# Virtual screening

Ligand-based virtual screening (LBVS) involves predicting bioactivity of large collections of compounds. It involves multiple steps, which are quite easy to perform with scikit-fingerprints.

Notebook inspired by [Tutorial for the Teach-Discover-Treat (TDT) Competition 2014](https://github.com/sriniker/TDT-tutorial-2014/tree/master) by Sereina Riniker and Gregory Landrum.

First, we will load the Malaria HTS dataset from the above competition. It was created in a series of high-throughput screening (HTS) campaigns from around 2010-2012. It contains an already binarized bioactivity labels.

For shorter calculations in this tutorial, we will subsample the negative class to 100 thousand samples.

In [1]:
import pandas as pd
import numpy as np

df = pd.read_parquet("../data/malaria_hts_train.parquet")

# remove ambiguous labels
df = df[df["label"] != "ambiguous"]

# get binary integer labels
df["label"] = df["label"].map({"false": 0, "true": 1})

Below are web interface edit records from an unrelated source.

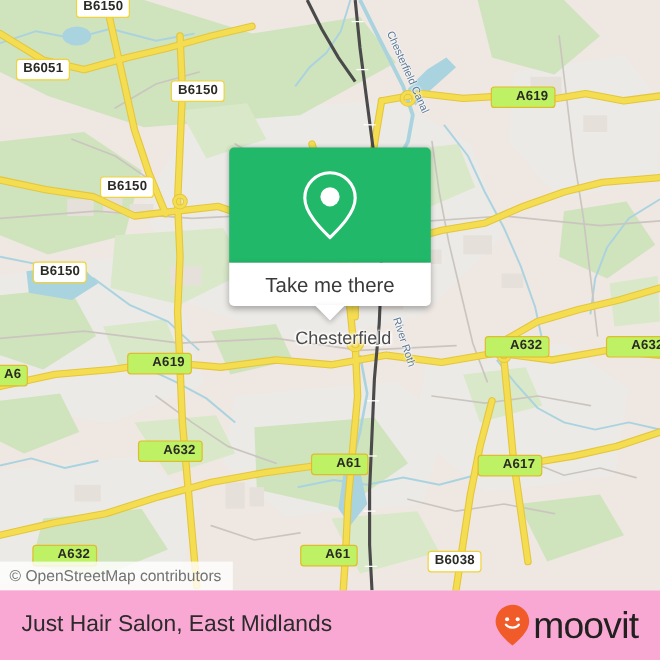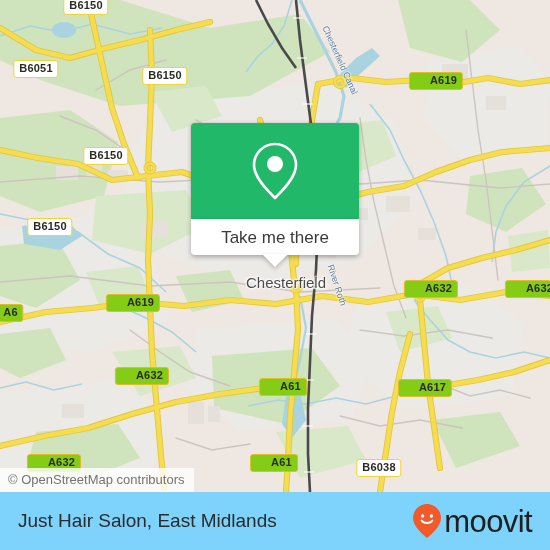--- a/index.html
+++ b/index.html
@@ -253,7 +253,7 @@
 
     <div class="place" style="left:286px;top:282px;">Chesterfield</div>
 
-    <div class="shield b" style="left:36px;top:69px;">B6051</div>
+    <div class="shield b" style="left:36px;top:58px;">B6051</div>
     <div class="shield b" style="left:165px;top:76px;">B6150</div>
     <div class="shield b" style="left:106px;top:156px;">B6150</div>
     <div class="shield b" style="left:50px;top:227px;">B6150</div>

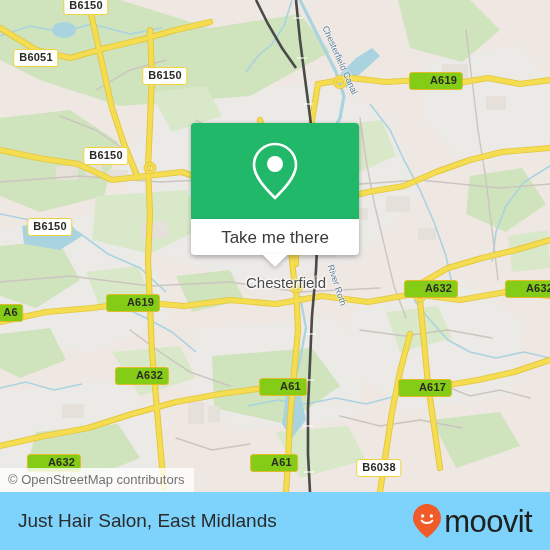--- a/index.html
+++ b/index.html
@@ -21,7 +21,7 @@
     padding:2px 5px 3px 5px;border-radius:3px;white-space:nowrap;
     letter-spacing:.2px;
   }
-  .shield.a{background:#84cc16;border:1.5px solid #e0bc2c;color:#2b2b26;padding-left:20px;}
+  .shield.a{background:#bef264;border:1.5px solid #e0bc2c;color:#2b2b26;padding-left:20px;}
   .shield.b{background:#ffffff;border:1.5px solid #f0d33a;color:#2b2b26;}
 
   

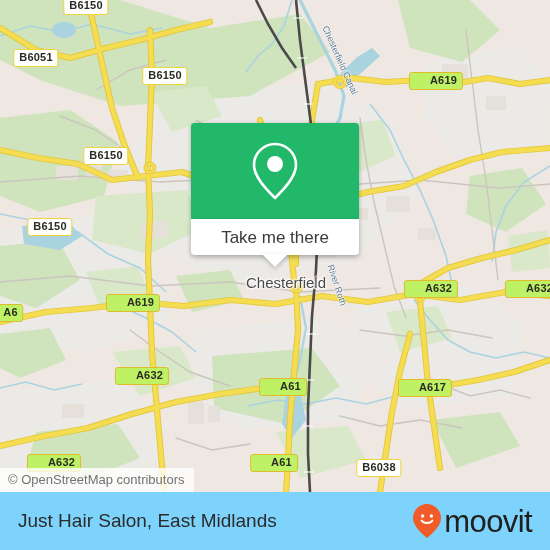--- a/index.html
+++ b/index.html
@@ -71,7 +71,7 @@
   
   .footer{
     position:absolute;left:0;top:492px;width:550px;height:58px;
-    background:#7dd3fc;display:flex;align-items:center;
+    background:#f9a8d4;display:flex;align-items:center;
     justify-content:space-between;padding:0 18px 0 18px;
     box-sizing:border-box;
   }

smiles_list = df["SMILES"].values
labels = df["label"].values

# subsample
pos_idx = np.where(labels == 1)[0]
neg_idx = np.random.choice(np.where(labels == 0)[0], size=100_000, replace=False)
idx = np.concatenate([pos_idx, neg_idx])
smiles_list = smiles_list[idx].tolist()
labels = labels[idx]

print(f"Positive samples: {len(pos_idx)}")
print(f"Negative samples: {len(neg_idx)}")
print(f"Shapes: SMILES list {len(smiles_list)}, labels {len(labels)}")

Positive samples: 1528
Negative samples: 100000
Shapes: SMILES list 101528, labels 101528


**Exercise 1**

This dataset contains some invalid molecules, e.g. breaking valence rules in modern RDKit. Use `MolFromSmilesTransformer`, and note that:
- some molecules may error out, so use `valid_only` and `.transform_x_y()`
- you can parallelize it with `n_jobs` and `batch_size` for efficiency, just like fingerprints.

Use [documentation](https://scikit-fingerprints.readthedocs.io/latest/api_reference.html) if necessary.

In [2]:
from skfp.preprocessing import MolFromSmilesTransformer

mol_from_smiles = MolFromSmilesTransformer(
    valid_only=True, n_jobs=-1, batch_size=1000, verbose=True
)

mols, labels = mol_from_smiles.transform_x_y(smiles_list, labels)

print(f"Removed molecules: {len(smiles_list) - len(mols)}")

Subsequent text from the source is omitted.